Prime Minister Julia Gillard will flag funding cuts and hits to the wealthy in order to pay for big ticket items such as the national disability insurance scheme and increased school funding.
In an address to the National Press Club on Wednesday, Ms Gillard will foreshadow her election year plans including "structural savings" to make way for policy priorities that reflect Labor values.
"We will make the tough necessary decisions to ensure our medium term fiscal strategy is delivered and our centrepiece plans for Australian children and Australians with a disability are funded in this new low revenue environment," Ms Gillard will say, according to media reports.
The speech reportedly hints at cuts or axing of accumulated concessions for upper and middle class wealthy voters.
Ms Gillard will declare that increasing Australia's education standards is the "crusade which defines this term of my prime ministership".
"I will put to April's Council of Australian Governments, the critical decisions to implement the national plan for school improvement - quality teaching and learning, power for principals, new transparency on results, future funding arrangements that will meet the needs of every student," she will say.
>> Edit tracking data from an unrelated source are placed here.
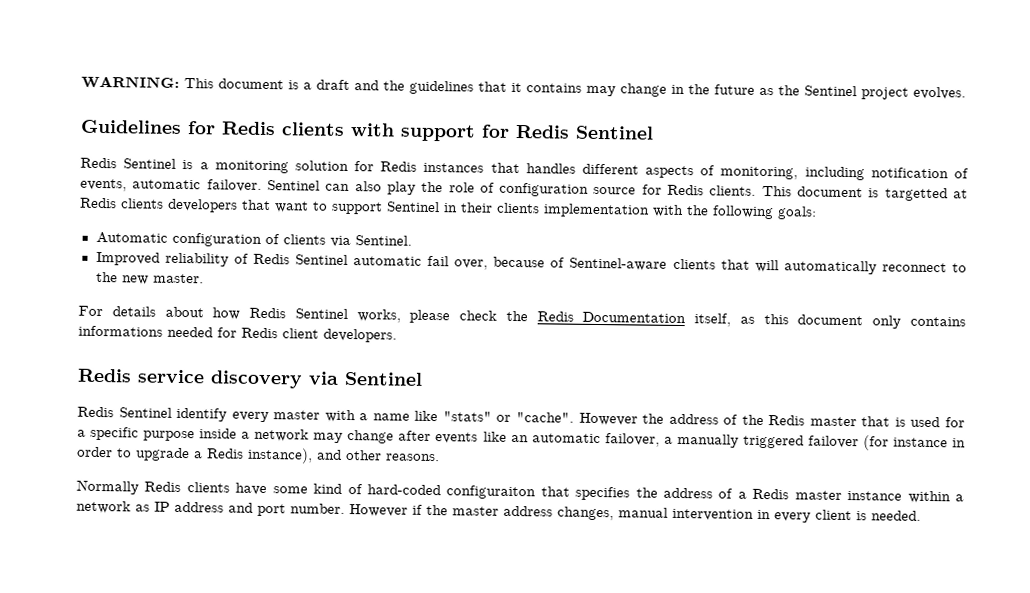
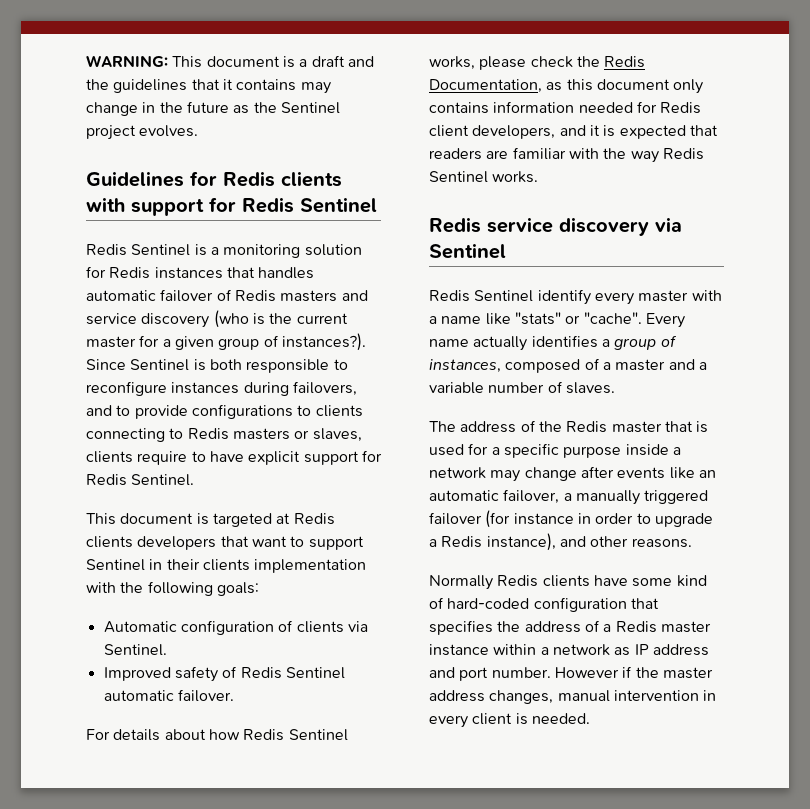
- Redis Sentinel is a monitoring solution for Redis instances that handles different aspects of monitoring, including notification of events, automatic failover. Sentinel can also play the role of configuration source for Redis clients. This document is targetted at Redis clients developers that want to support Sentinel in their clients implementation with the following goals:
+ Redis Sentinel is a monitoring solution for Redis instances that handles automatic failover of Redis masters and service discovery (who is the current master for a given group of instances?). Since Sentinel is both responsible to reconfigure instances during failovers, and to provide configurations to clients connecting to Redis masters or slaves, clients require to have explicit support for Redis Sentinel.
+ This document is targeted at Redis clients developers that want to support Sentinel in their clients implementation with the following goals:
- Improved reliability of Redis Sentinel automatic fail over, because of Sentinel-aware clients that will automatically reconnect to the new master.
+ Improved safety of Redis Sentinel automatic failover.
- For details about how Redis Sentinel works, please check the Redis Documentation itself, as this document only contains informations needed for Redis client developers.
+ For details about how Redis Sentinel works, please check the Redis Documentation, as this document only contains information needed for Redis client developers, and it is expected that readers are familiar with the way Redis Sentinel works.
- However the address of the Redis master that is used for a specific purpose inside a network may change after events like an automatic failover, a manually triggered failover (for instance in order to upgrade a Redis instance), and other reasons.
+ Every name actually identifies a group of instances, composed of a master and a variable number of slaves.
+ The address of the Redis master that is used for a specific purpose inside a network may change after events like an automatic failover, a manually triggered failover (for instance in order to upgrade a Redis instance), and other reasons.
- Normally Redis clients have some kind of hard-coded configuraiton that specifies the address of a Redis master instance within a network as IP address and port number.
+ Normally Redis clients have some kind of hard-coded configuration that specifies the address of a Redis master instance within a network as IP address and port number.

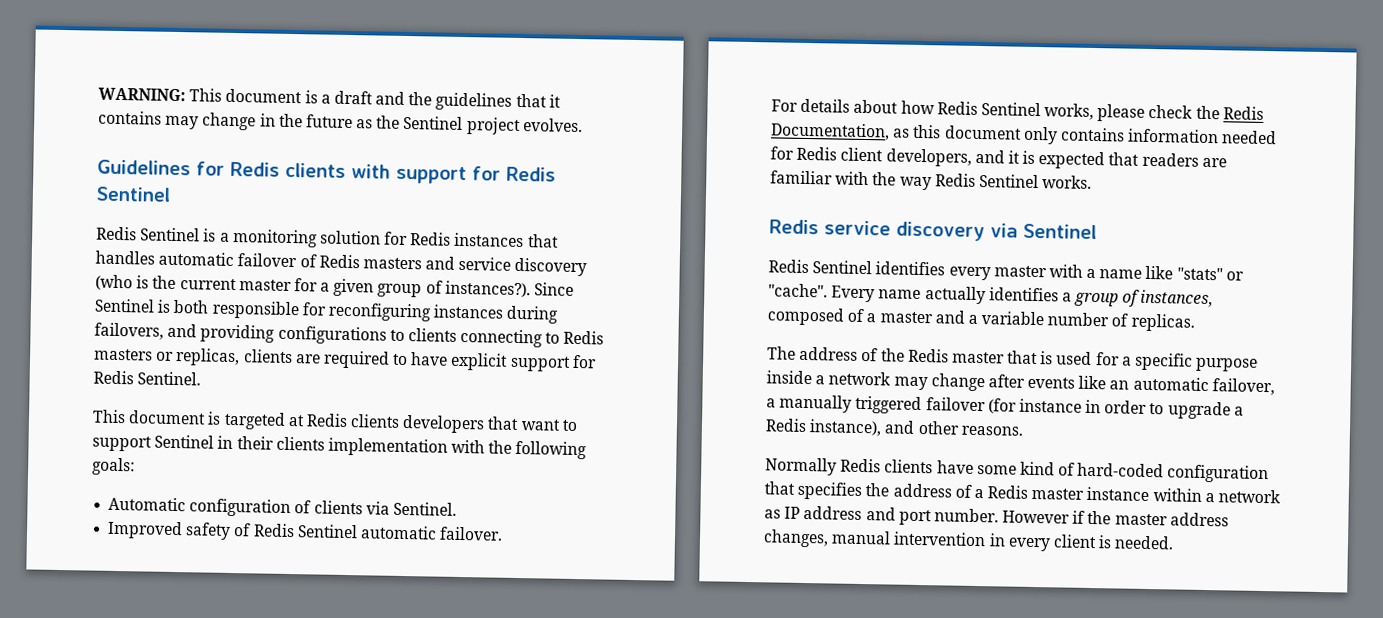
- Since Sentinel is both responsible to reconfigure instances during failovers, and to provide configurations to clients connecting to Redis masters or slaves, clients require to have explicit support for Redis Sentinel.
+ Since Sentinel is both responsible for reconfiguring instances during failovers, and providing configurations to clients connecting to Redis masters or replicas, clients are required to have explicit support for Redis Sentinel.
- Redis Sentinel identify every master with a name like "stats" or "cache".
+ Redis Sentinel identifies every master with a name like "stats" or "cache".
- Every name actually identifies a group of instances, composed of a master and a variable number of slaves.
+ Every name actually identifies a group of instances, composed of a master and a variable number of replicas.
Opposition Leader Tony Abbott will address the Press Club on Thursday, building on his mini-campaign that kicked off on Sunday.
Shadow treasurer Joe Hockey said when Labor talked about savings it was code for tax increases.
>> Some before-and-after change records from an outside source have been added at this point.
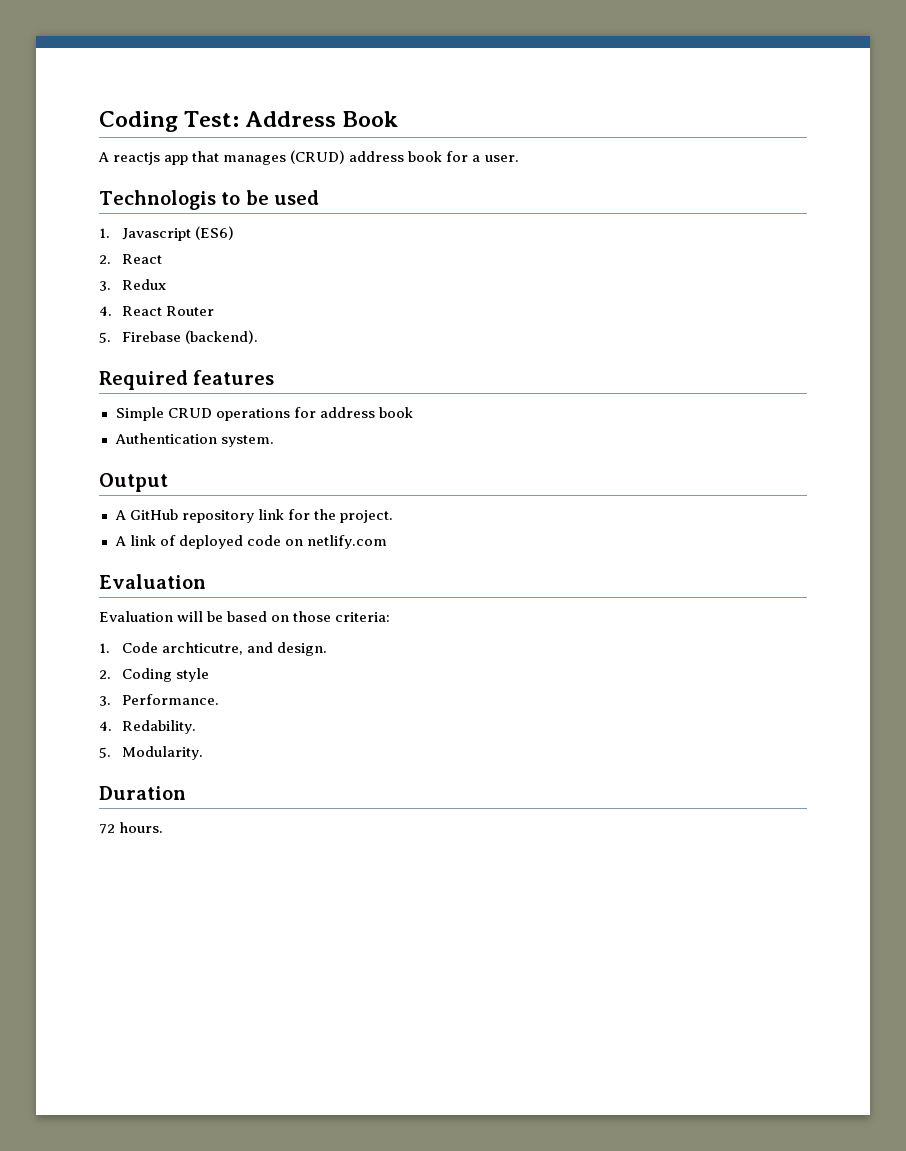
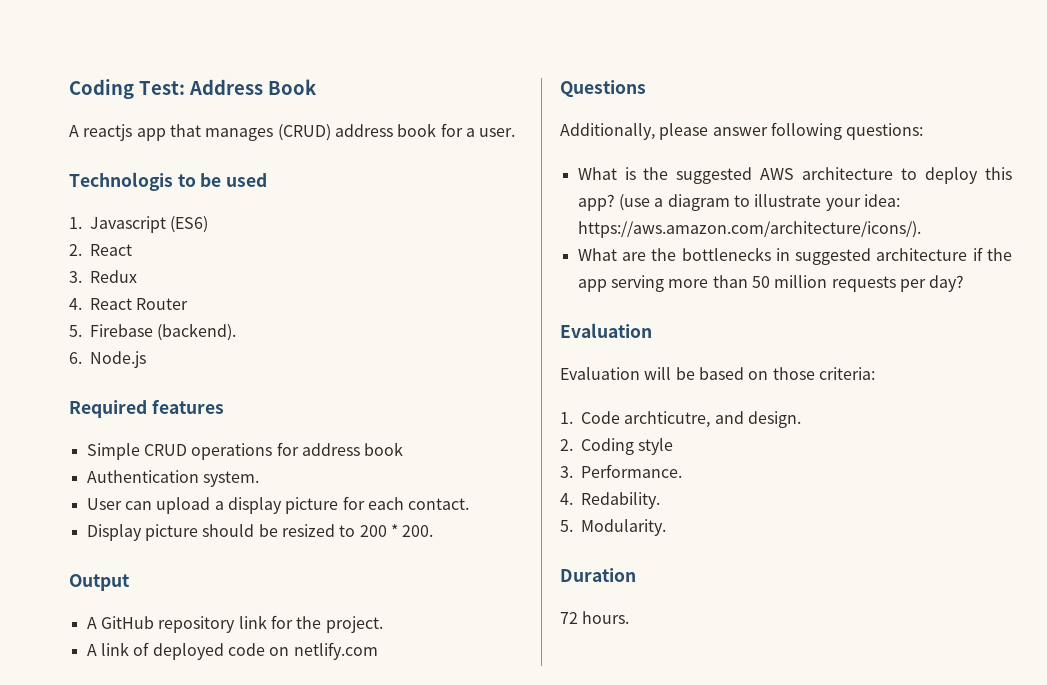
+ 6. Node.js
+ User can upload a display picture for each contact.
+ Display picture should be resized to 200 * 200.
+ Questions
+ Additionally, please answer following questions:
+ What is the suggested AWS architecture to deploy this app? (use a diagram to illustrate your idea: https://aws.amazon.com/architecture/icons/).
+ What are the bottlenecks in suggested architecture if the app serving more than 50 million requests per day?

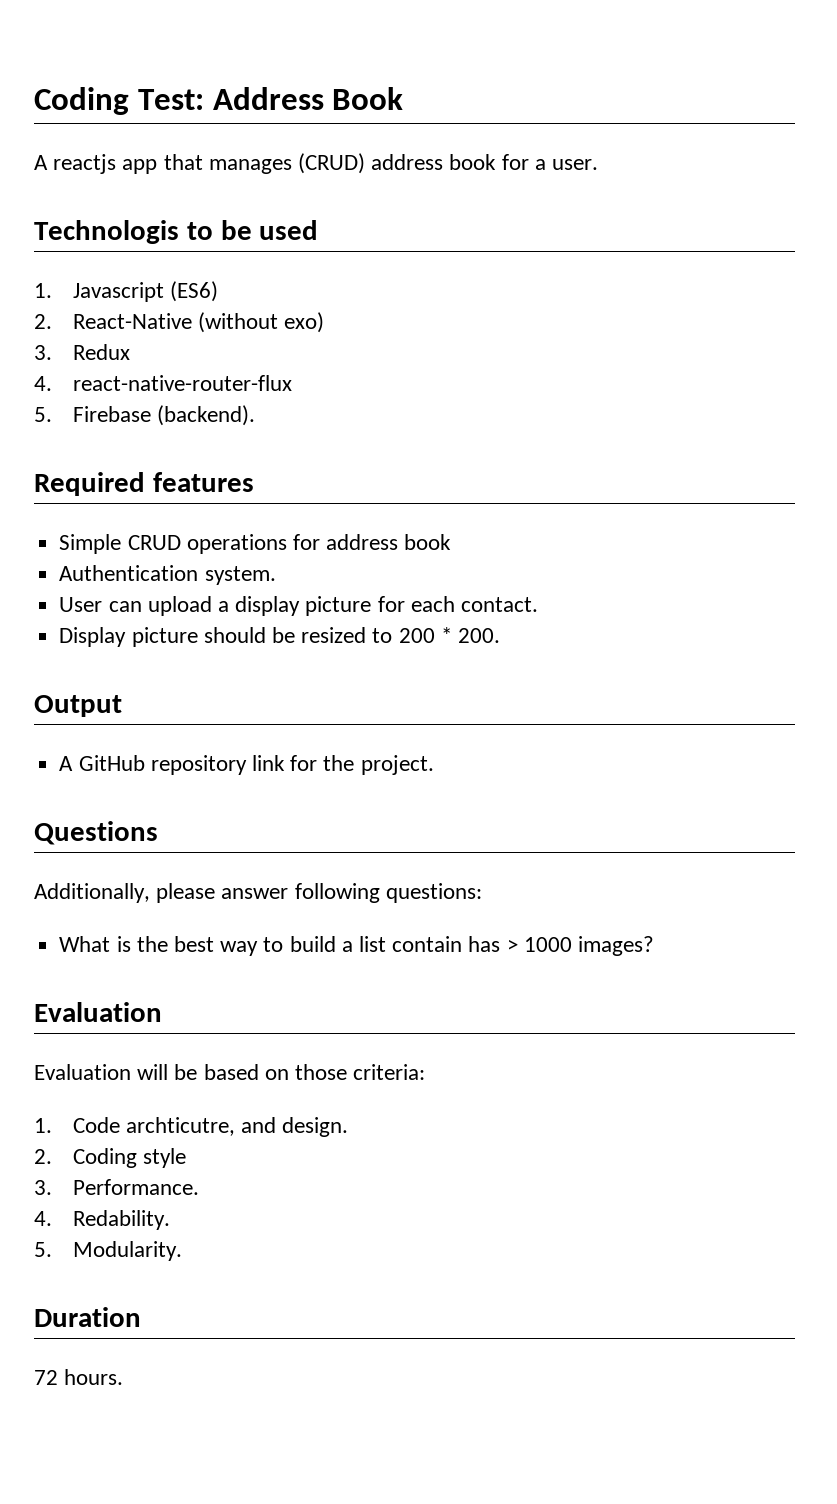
- 2. React
+ 2. React-Native (without exo)
- 4. React Router
+ 4. react-native-router-flux
- 6. Node.js
- A link of deployed code on netlify.com
- What is the suggested AWS architecture to deploy this app? (use a diagram to illustrate your idea: https://aws.amazon.com/architecture/icons/).
- What are the bottlenecks in suggested architecture if the app serving more than 50 million requests per day?
+ What is the best way to build a list contain has > 1000 images?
"The bottom line is under Labor, Australians are going to have to pay more because they waste money," Mr Hockey told ABC radio.
Asked if Ms Gillard's speech was addressing the "culture of entitlement" Mr Hockey had railed against in a speech last year, he replied he had been talking about Europe.
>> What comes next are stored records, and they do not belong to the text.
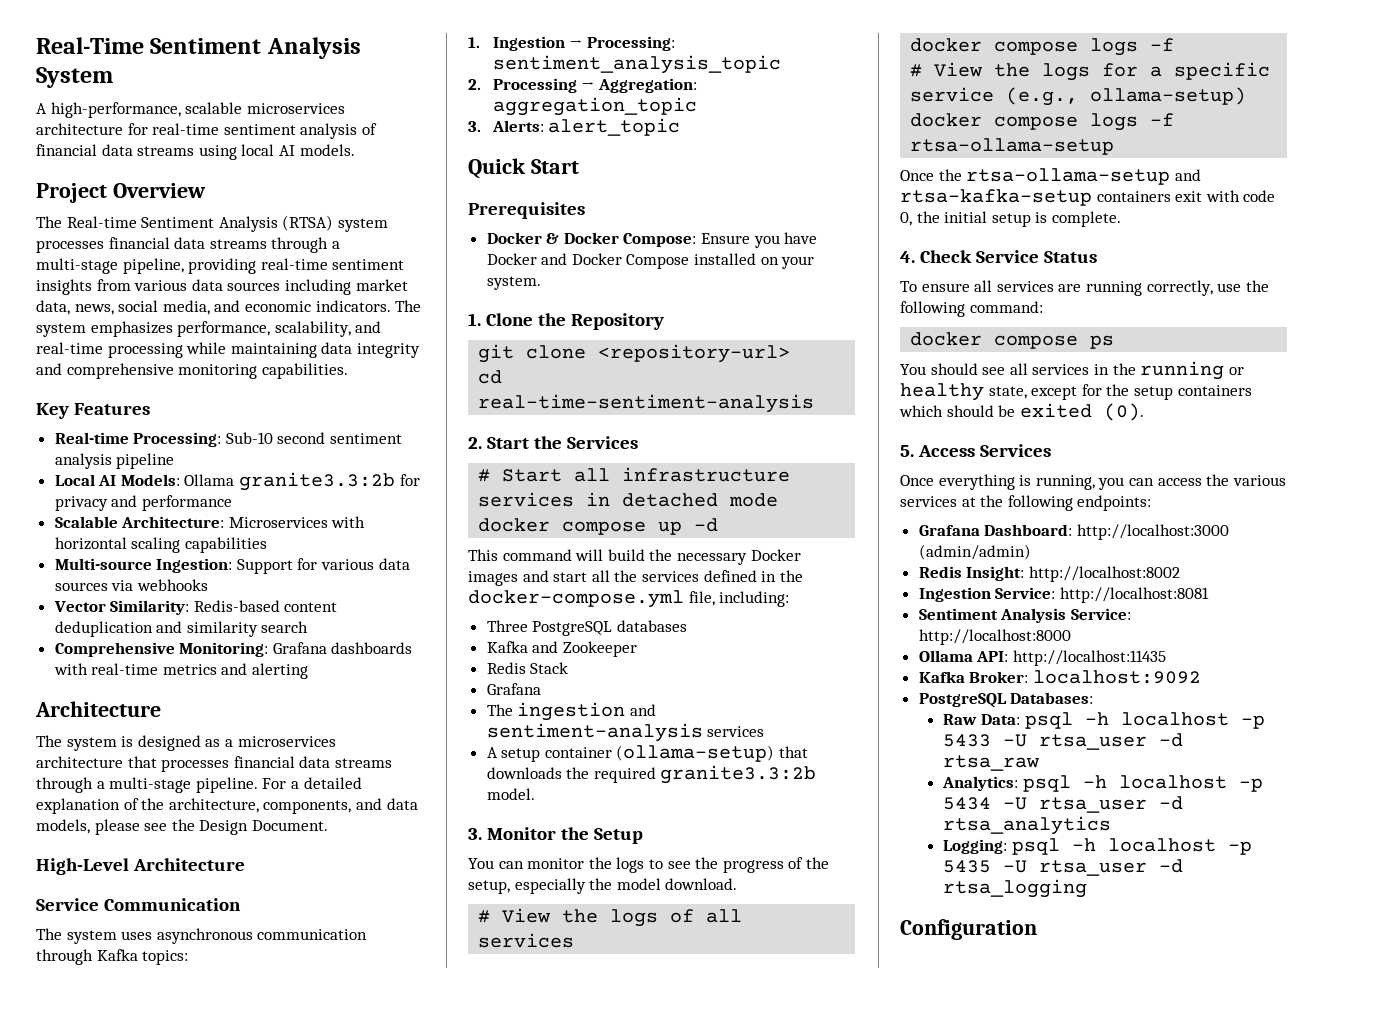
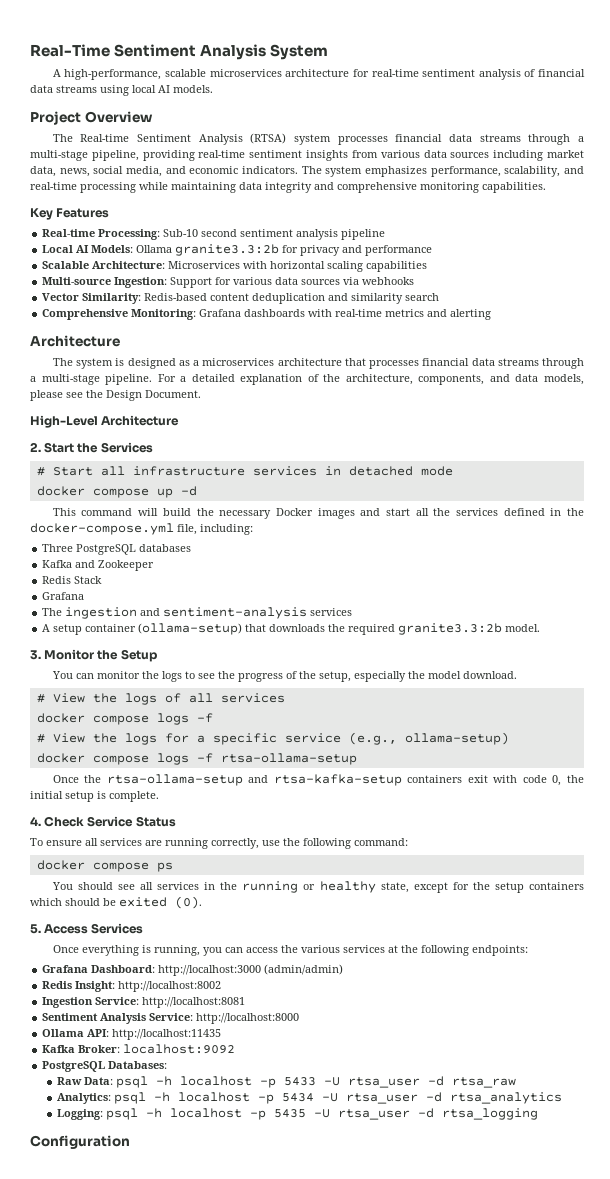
- Service Communication
- The system uses asynchronous communication through Kafka topics:
- 1. Ingestion → Processing: sentiment_analysis_topic
- 2. Processing → Aggregation: aggregation_topic
- 3. Alerts: alert_topic
- Quick Start
- Prerequisites
- Docker & Docker Compose: Ensure you have Docker and Docker Compose installed on your system.
- 1. Clone the Repository
- git clone <repository-url>
- cd real-time-sentiment-analysis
"If the prime minister wants to go down the path of increasing taxes on business and consumers, that's going to undermine confidence in the Australian economy," he said.
When Labor speculated about taxes on the rich, "business clams up and you start to see people losing their jobs".
Liberal frontbencher Christopher Pyne said Ms Gillard needed to use Wednesday's speech to "outline a sustainable economic plan for the country".
"Rhetoric, platitudes - people are sick of them," Mr Pyne told ABC radio.